Once the final egg has been lain and purchased (try not to think too hard about it as you are handed the still-body-temperature egg), head home and prepare to light your charcoal stove. If there are any kids nearby, ask them to help you collect “taka-taka”—farm waste—to use as kindling. When the kids aren’t looking, pour some kerosene on top of the kindling. The kids would make fun of you because they consider using kerosene to start a fire serious cheating, besides wasting valuable lamp fuel. No matter what you do, do not let the children find out that you’re baking a cake. Tell them you’re cooking ugali (corn mush, the staple carb here) if they ask (they will ask).  

Once you have a fire roaring, mix the ingredients together and put them in a small greased pot. Take a slightly larger pot and place three rocks in the bottom. Place the small pot inside the big pot, cover the big pot, and put a little more than half the charcoal on top of the cover. You’ve just (sort of) made an oven!  Don't forget to lick the bowl--raw eggs be damned. This is no time to be wasting precious food. 

As you wait for your cake to bake, assess your water situation. Do you have enough water to do dishes? If not, find a kid to fetch you some water from the hand-dug well about a kilometer away.  Reward her with an extra-big sticker and make a mental note to give her a piece of cake later.

Check on the cake often to make any adjustments necessary to your oven-ish-thing.

When it’s done, let the cake cool off while you put on some drinking water to boil (can’t waste those hot coals!). Remind yourself that, even though it’s kind of foggy and brown, whatever bugs in there are plotting to hurt you are about to be destroyed by the wonder of heat.

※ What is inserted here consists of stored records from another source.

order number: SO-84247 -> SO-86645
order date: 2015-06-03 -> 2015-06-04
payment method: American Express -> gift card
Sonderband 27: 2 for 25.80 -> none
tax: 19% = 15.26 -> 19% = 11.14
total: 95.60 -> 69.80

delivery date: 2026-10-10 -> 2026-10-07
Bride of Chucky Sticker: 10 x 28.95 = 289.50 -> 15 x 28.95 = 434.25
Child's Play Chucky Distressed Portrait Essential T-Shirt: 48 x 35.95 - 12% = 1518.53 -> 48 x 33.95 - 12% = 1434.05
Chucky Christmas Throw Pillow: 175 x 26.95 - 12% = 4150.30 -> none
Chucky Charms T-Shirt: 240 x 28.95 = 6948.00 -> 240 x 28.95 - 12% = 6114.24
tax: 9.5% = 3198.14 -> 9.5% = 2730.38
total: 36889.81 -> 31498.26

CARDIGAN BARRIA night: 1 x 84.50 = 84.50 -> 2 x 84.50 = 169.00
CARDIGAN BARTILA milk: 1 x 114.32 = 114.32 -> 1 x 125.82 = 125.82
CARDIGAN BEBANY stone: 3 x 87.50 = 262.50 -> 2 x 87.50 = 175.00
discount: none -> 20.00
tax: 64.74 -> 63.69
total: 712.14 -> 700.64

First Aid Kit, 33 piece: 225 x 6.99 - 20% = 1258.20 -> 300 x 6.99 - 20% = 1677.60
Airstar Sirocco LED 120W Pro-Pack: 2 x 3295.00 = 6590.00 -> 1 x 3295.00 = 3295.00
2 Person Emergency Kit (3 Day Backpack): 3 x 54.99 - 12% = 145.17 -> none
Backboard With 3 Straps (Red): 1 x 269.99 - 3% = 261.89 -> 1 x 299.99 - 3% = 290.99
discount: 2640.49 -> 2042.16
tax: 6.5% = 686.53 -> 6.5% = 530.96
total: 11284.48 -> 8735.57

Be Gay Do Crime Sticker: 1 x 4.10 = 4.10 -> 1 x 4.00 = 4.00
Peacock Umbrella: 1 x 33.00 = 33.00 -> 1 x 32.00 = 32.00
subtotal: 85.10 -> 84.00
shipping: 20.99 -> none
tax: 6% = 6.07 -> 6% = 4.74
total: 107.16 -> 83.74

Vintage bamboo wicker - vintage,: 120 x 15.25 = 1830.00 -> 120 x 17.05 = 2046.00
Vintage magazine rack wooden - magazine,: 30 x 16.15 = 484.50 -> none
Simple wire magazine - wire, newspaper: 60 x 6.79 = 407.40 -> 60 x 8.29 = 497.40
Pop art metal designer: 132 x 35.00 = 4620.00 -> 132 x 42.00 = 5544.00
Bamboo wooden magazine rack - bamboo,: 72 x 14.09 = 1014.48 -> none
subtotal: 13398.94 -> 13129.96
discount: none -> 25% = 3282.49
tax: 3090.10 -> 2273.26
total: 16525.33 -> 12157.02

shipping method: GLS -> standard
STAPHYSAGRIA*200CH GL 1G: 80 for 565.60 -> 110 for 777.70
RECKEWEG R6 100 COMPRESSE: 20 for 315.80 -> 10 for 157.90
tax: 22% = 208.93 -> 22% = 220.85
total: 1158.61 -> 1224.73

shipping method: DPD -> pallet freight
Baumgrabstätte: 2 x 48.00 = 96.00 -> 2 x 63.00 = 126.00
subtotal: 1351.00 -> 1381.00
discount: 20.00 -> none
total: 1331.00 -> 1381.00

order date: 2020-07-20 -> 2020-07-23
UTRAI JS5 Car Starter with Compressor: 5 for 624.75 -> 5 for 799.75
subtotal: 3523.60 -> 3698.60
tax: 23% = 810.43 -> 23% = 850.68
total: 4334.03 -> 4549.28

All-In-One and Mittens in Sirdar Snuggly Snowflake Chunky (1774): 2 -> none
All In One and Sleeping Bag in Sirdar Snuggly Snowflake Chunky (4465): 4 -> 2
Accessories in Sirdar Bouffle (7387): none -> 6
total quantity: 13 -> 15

If you haven’t already decided what to do with the cake (eating it all by yourself is a totally legitimate option), try to remember if any of the neighbors have had babies or other cake-deserving life events lately. If not, share it with the neighbor with the fewest kids—bigger servings for the grown-ups.   

As the last of the sugary goodness melts on your tongue and the sun begins to slip back behind the mountain marking the end of a day entirely spent in pursuit of cake, it’s ok to feel incredibly accomplished. Your cake may not change the world, but it will make it a little sweeter.